Source: Johns Hopkins Center for Civilian Biodefense Strategies

Even so, there is some concern that the amount of supplies and system organization are inadequate to respond to a biological attack of any magnitude. "Antibiotics and vaccines alone are not enough," says Thomas Inglesby, MD, deputy director of the School's Center for Civilian Biodefense Strategies. An infectious disease specialist who holds an assistant professorship in the School of Medicine's Division of Infectious Diseases, Inglesby cites the need to beef up state, city, and local health departments, increase national disease surveillance capacity, address the lack of "surge capacity" in U.S. hospitals, improve community response plans, and more thoroughly plan for sudden, widespread medical catastrophes.

"A national biomedical research and development program to address the nation's greatest infectious disease vulnerabilities is also an imperative," says Inglesby. "We want to have the diagnostic tools to be able to say if a person is sick or not sick, and a public health system of tracking disease as it evolves and containing the spread of disease."

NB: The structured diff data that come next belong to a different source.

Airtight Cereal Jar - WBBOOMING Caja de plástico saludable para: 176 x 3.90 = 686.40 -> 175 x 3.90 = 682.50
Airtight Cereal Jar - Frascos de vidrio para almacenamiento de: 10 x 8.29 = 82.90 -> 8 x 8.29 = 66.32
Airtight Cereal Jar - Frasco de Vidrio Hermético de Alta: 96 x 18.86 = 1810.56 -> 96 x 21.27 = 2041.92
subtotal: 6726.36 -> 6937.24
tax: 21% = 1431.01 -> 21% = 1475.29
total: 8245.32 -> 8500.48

An analysis by the Office of Technology Assessment of the U.S. Congress estimated that as many as 3 million deaths could occur following the release of 100 kilograms of aerosolized anthrax over Washington, D.C., making such an attack as lethal as a hydrogen bomb. Prompt detection and immediate administration of the proper antibiotics could save many or even most of those lives. But the logistics of such an effort, including the delivery and distribution of 5 or 6 million doses of antibiotics, remain daunting. Says Inglesby: "If we don't have rapid systems of distribution, people won't get the antibiotics they need. We need a medical care system capable of handling sick people in greater numbers than we've ever seen before."

A problem already apparent to many is simply the shortage of necessary medicines. The anthrax mail attacks have prodded the government to significantly increase the scale and scope of its pharmaceutical stockpiles. But even that effort faces huge challenges. "You can't go from zero to 60 in five seconds," is how Don Burke, MD, director of the School's Center for Immunization Research, describes the government's recent decision to increase its stockpile of smallpox vaccines from 15 million to 300 million doses. "The current model in treating an outbreak of smallpox is to try to create a ring of immunizations around anyone known to be infected," says Burke, in explaining how smallpox was eventually quarantined and eradicated.

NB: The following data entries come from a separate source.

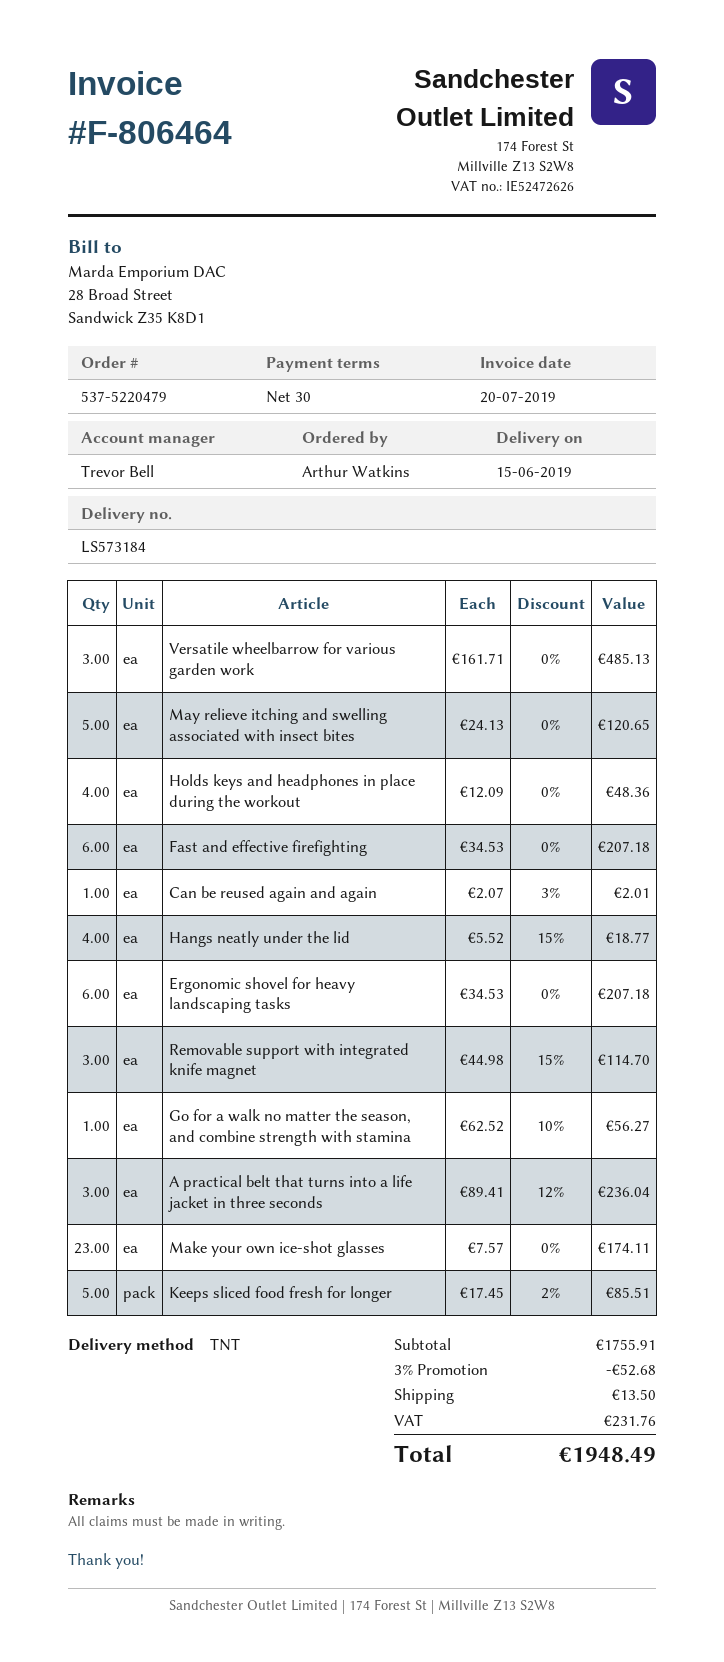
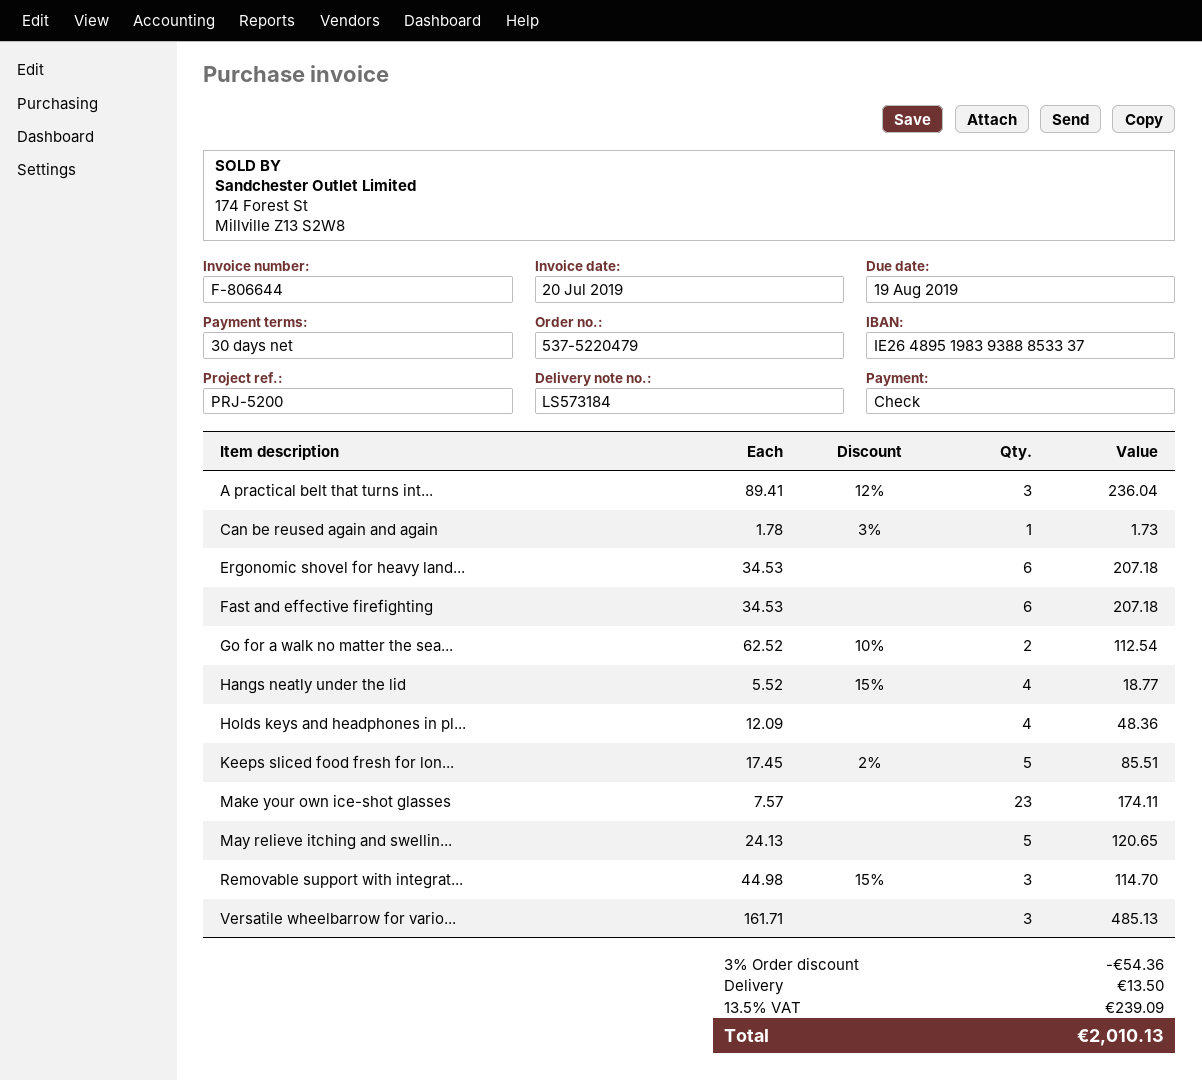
invoice number: F-806464 -> F-806644
Can be reused again and again: 1 x 2.07 - 3% = 2.01 -> 1 x 1.78 - 3% = 1.73
Go for a walk no matter the season, and combine strength with stamina: 1 x 62.52 - 10% = 56.27 -> 2 x 62.52 - 10% = 112.54
discount: 3% = 52.68 -> 3% = 54.36
tax: 231.76 -> 239.09
total: 1948.49 -> 2010.13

But a model that works for only a handful of infections in remote areas of developing countries may prove inadequate to the challenge of many hundreds, or even thousands, of infections in a highly mobile society. In that situation, it could rapidly become necessary to vaccinate many millions — perhaps even the entire nation. "We don't have any experience in large-scale immunizations of that nature," says Burke, a professor of International Health. "One of the basic questions is just who are we going to get to give all these shots? We'd probably have to very quickly start to look outside the classic health care delivery system for answers."

Researchers are quick to point out that none of the problems associated with the sudden and unexpected widescale infection of populations are insurmountable. What is needed, they say, is planning and the political will to prepare adequately for a future most people would rather not consider. "There are many things to do," Inglesby says. "This is not insoluble, it's not a lost cause, but [the answers] are not necessarily easy or cheap. The problem will not go away when the anthrax mailings are over or when the war in Afghanistan is over."

All agree that a significant change is in order for American health policy. "We spend remarkably little of our public health dollars on vaccination in particular and prevention in general," says Burke of the situation prior to Sept. 11. "The total global annual market for all vaccines is about $3 billion. But every year, we spend $5 billion on Viagra. That should tell us something."